State budget

California’s 2024-25 Approved State Budget Final Detailed Summary

By Jordan Lindsey, Executive Director, The Arc & UCP California Collaboration

This year’s state budget was finalized within the context of a $46.8 billion deficit.  Since Governor Gavin Newsom released his initial proposed budget in January – which included a 12-month delay in $1 billion of new funding for regional center services – the legislature has held dozens of budget committee hearings to develop a plan that addresses the deficit.

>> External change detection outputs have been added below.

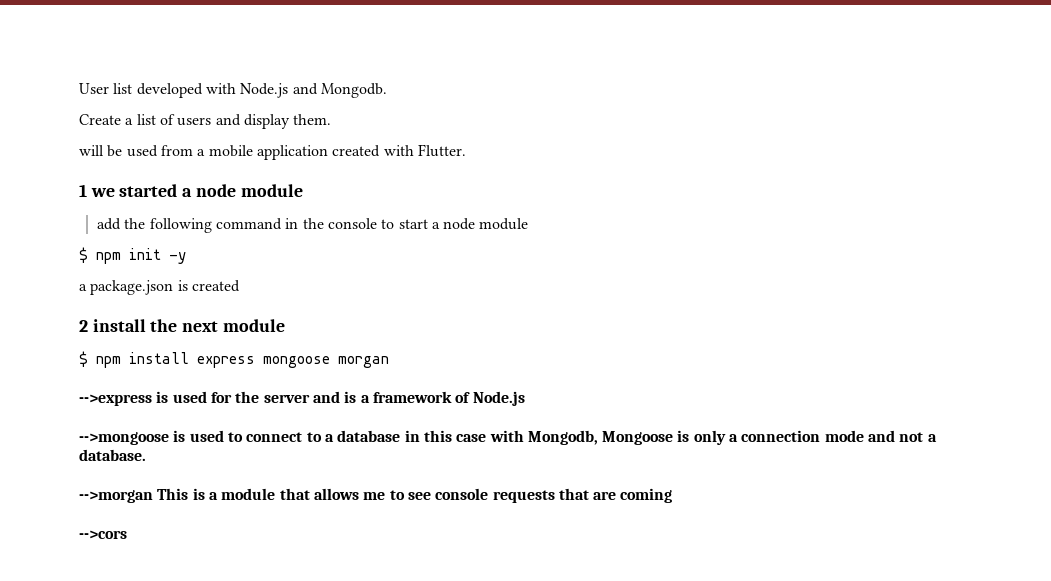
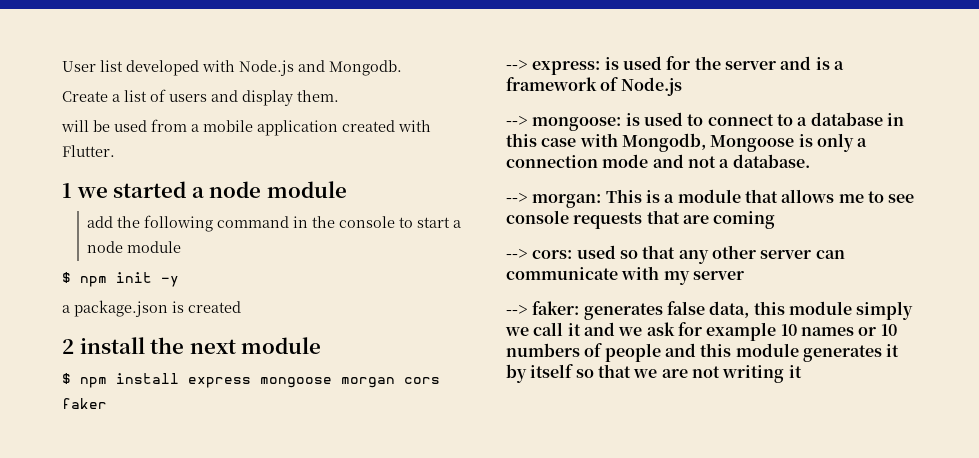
- $ npm install express mongoose morgan
- -->express is used for the server and is a framework of Node.js
+ $ npm install express mongoose morgan cors faker
+ --> express: is used for the server and is a framework of Node.js
- -->mongoose is used to connect to a database in this case with Mongodb, Mongoose is only a connection mode and not a database.
+ --> mongoose: is used to connect to a database in this case with Mongodb, Mongoose is only a connection mode and not a database.
- -->morgan This is a module that allows me to see console requests that are coming
+ --> morgan: This is a module that allows me to see console requests that are coming
- -->cors
+ --> cors: used so that any other server can communicate with my server
+ --> faker: generates false data, this module simply we call it and we ask for example 10 names or 10 numbers of people and this module generates it by itself so that we are not writing it

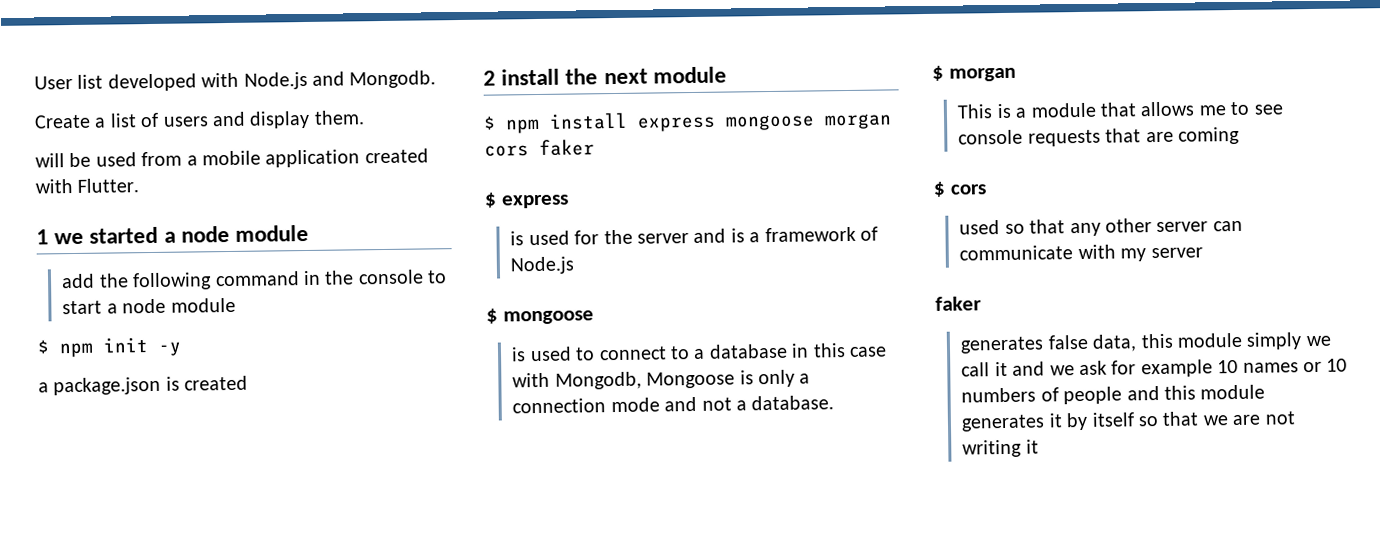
- --> express: is used for the server and is a framework of Node.js
+ $ express
+ is used for the server and is a framework of Node.js
- --> mongoose: is used to connect to a database in this case with Mongodb, Mongoose is only a connection mode and not a database.
+ $ mongoose
+ is used to connect to a database in this case with Mongodb, Mongoose is only a connection mode and not a database.
- --> morgan: This is a module that allows me to see console requests that are coming
+ $ morgan
+ This is a module that allows me to see console requests that are coming
- --> cors: used so that any other server can communicate with my server
- --> faker: generates false data, this module simply we call it and we ask for example 10 names or 10 numbers of people and this module generates it by itself so that we are not writing it
+ $ cors
+ used so that any other server can communicate with my server
+ faker
+ generates false data, this module simply we call it and we ask for example 10 names or 10 numbers of people and this module generates it by itself so that we are not writing it

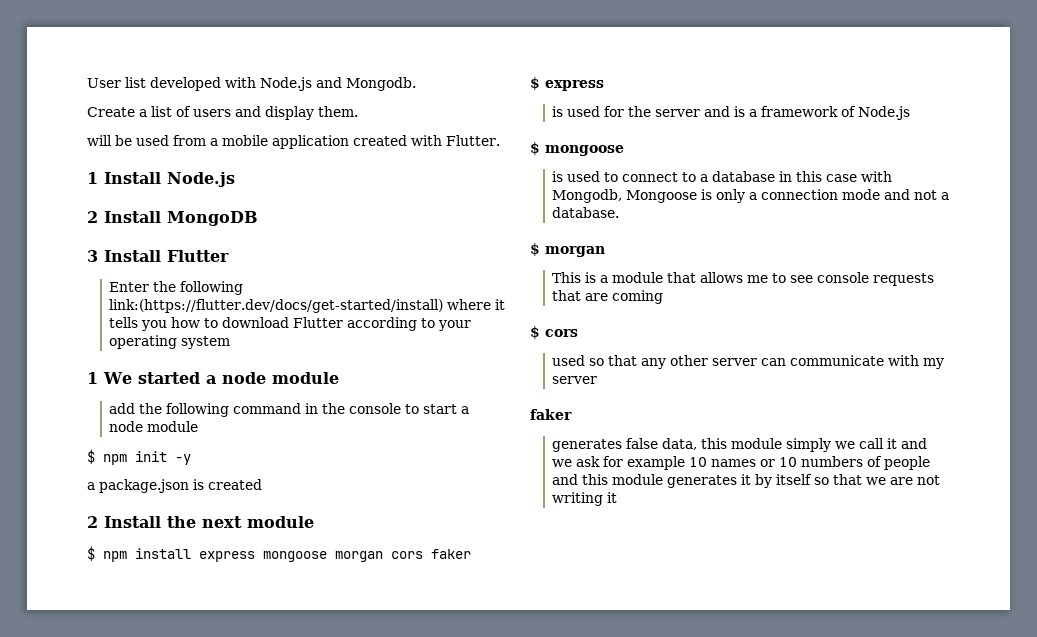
- 1 we started a node module
+ 1 Install Node.js
+ 2 Install MongoDB
+ 3 Install Flutter
+ Enter the following link:(https://flutter.dev/docs/get-started/install) where it tells you how to download Flutter according to your operating system
+ 1 We started a node module
- 2 install the next module
+ 2 Install the next module

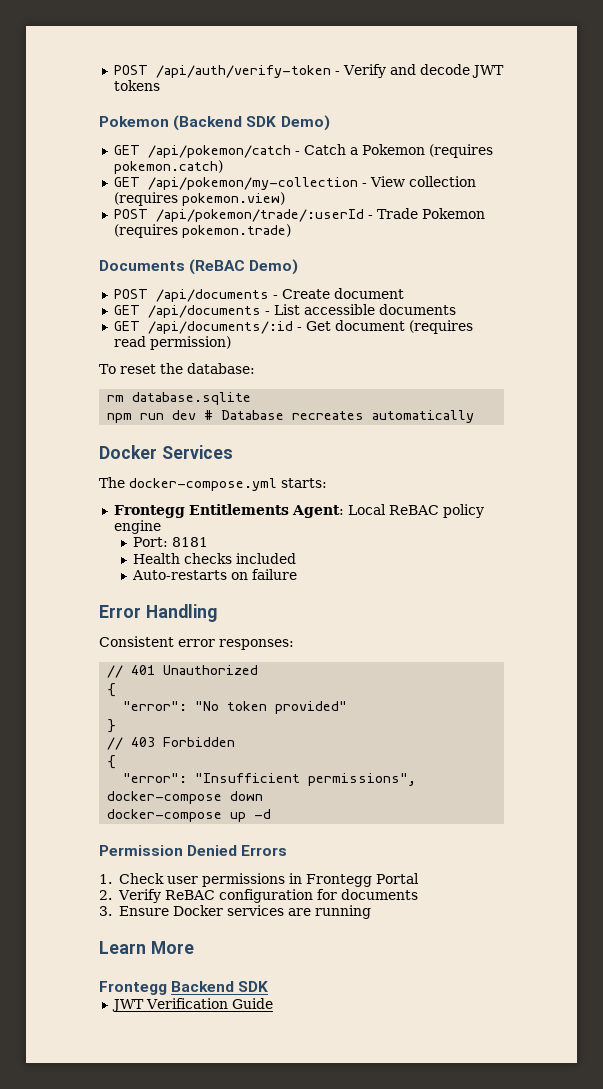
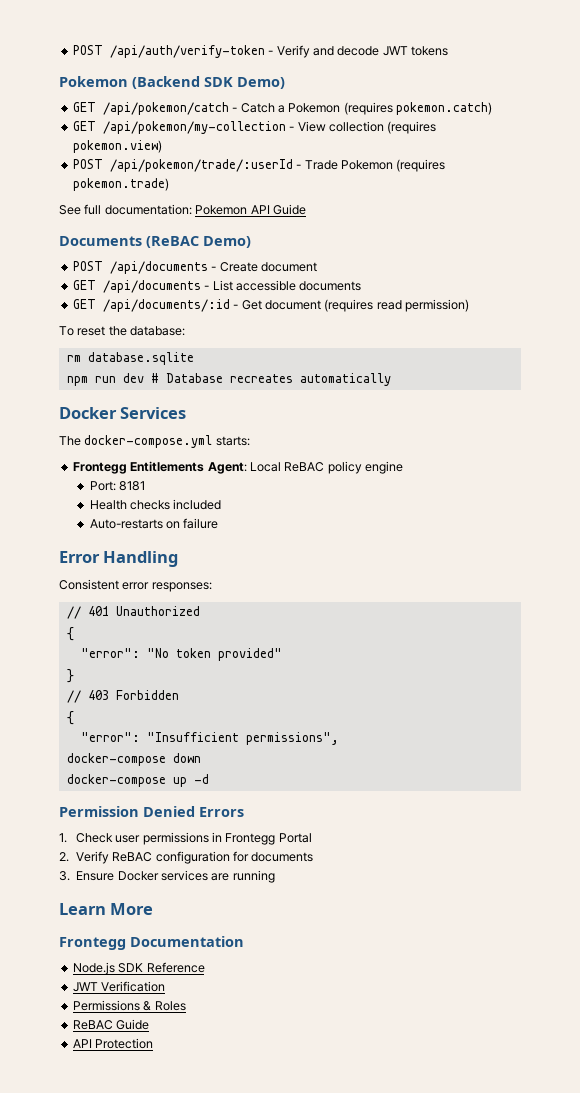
+ See full documentation: Pokemon API Guide
- Frontegg Backend SDK
+ Frontegg Documentation
+ Node.js SDK Reference
- JWT Verification Guide
+ JWT Verification
+ Permissions & Roles
+ ReBAC Guide
+ API Protection

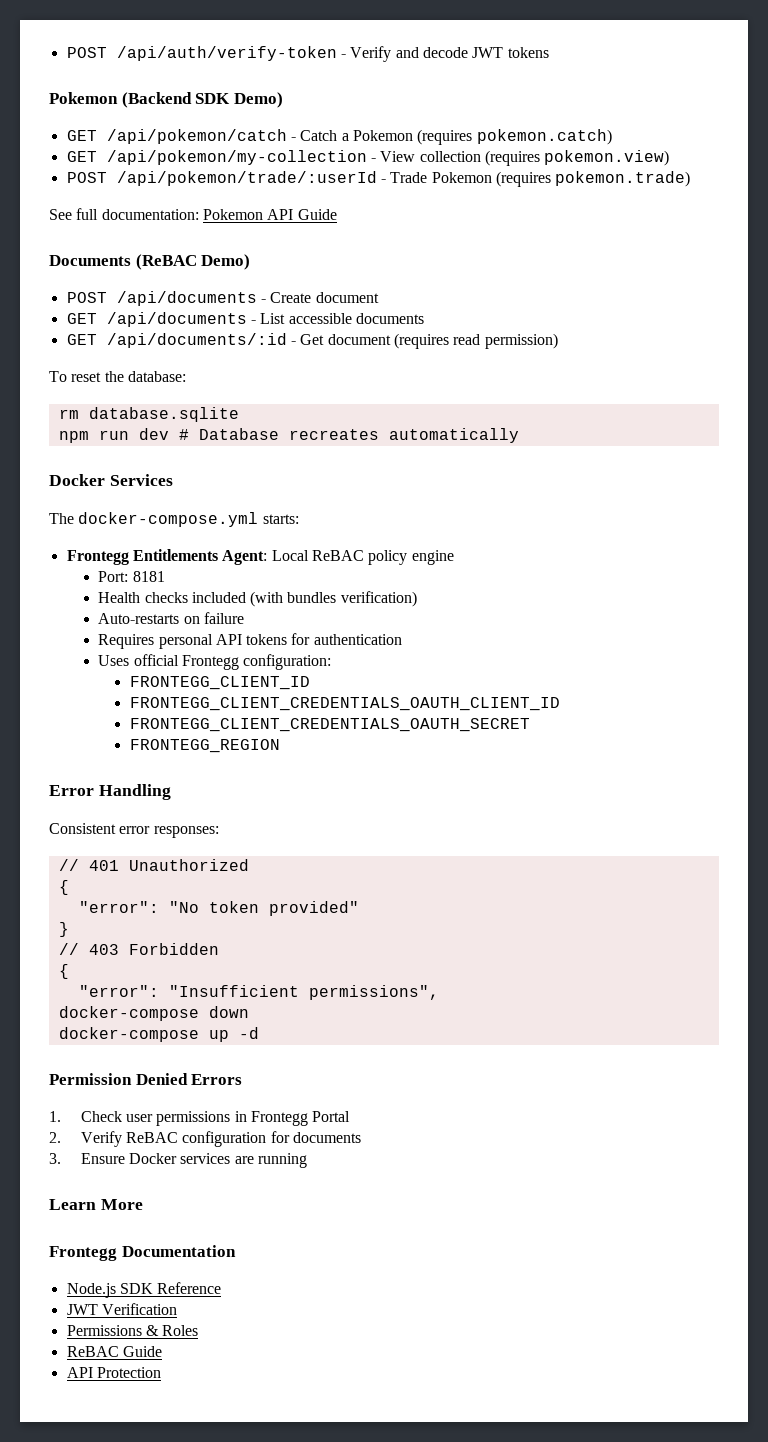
- Health checks included
+ Health checks included (with bundles verification)
+ Requires personal API tokens for authentication
+ Uses official Frontegg configuration:
+ FRONTEGG_CLIENT_ID
+ FRONTEGG_CLIENT_CREDENTIALS_OAUTH_CLIENT_ID
+ FRONTEGG_CLIENT_CREDENTIALS_OAUTH_SECRET
+ FRONTEGG_REGION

Thousands of advocates from across the state took action in response to the Governor’s proposed $1 billion delay in funding for services supporting people with developmental disabilities and their families.  Nearly 20,000 Californians spoke out against delaying the full implementation of the regional center rate models, and sent more than 120,000 emails, tweets, and petition messages to Governor Newsom and legislators to invest the full amount on July 1, 2024, as promised in previous budgets.  As a result of this effort, the final budget agreement successfully pushed back against the Governor’s proposal of a 12-month delay and instead shortened it to a six-month delay.

This six-month delay, however, will continue to exasperate the monumental staffing shortage and strain a system of supports and services that is already unable to provide adequate access to essential services, leaving thousands across the state without support.

The Arc of California’s detailed summary of California’s enacted 2024-25 budget and its impact on people with intellectual and developmental disabilities (IDD) and their families is continued on our website by clicking the link below. Click HERE to download official statement and summary.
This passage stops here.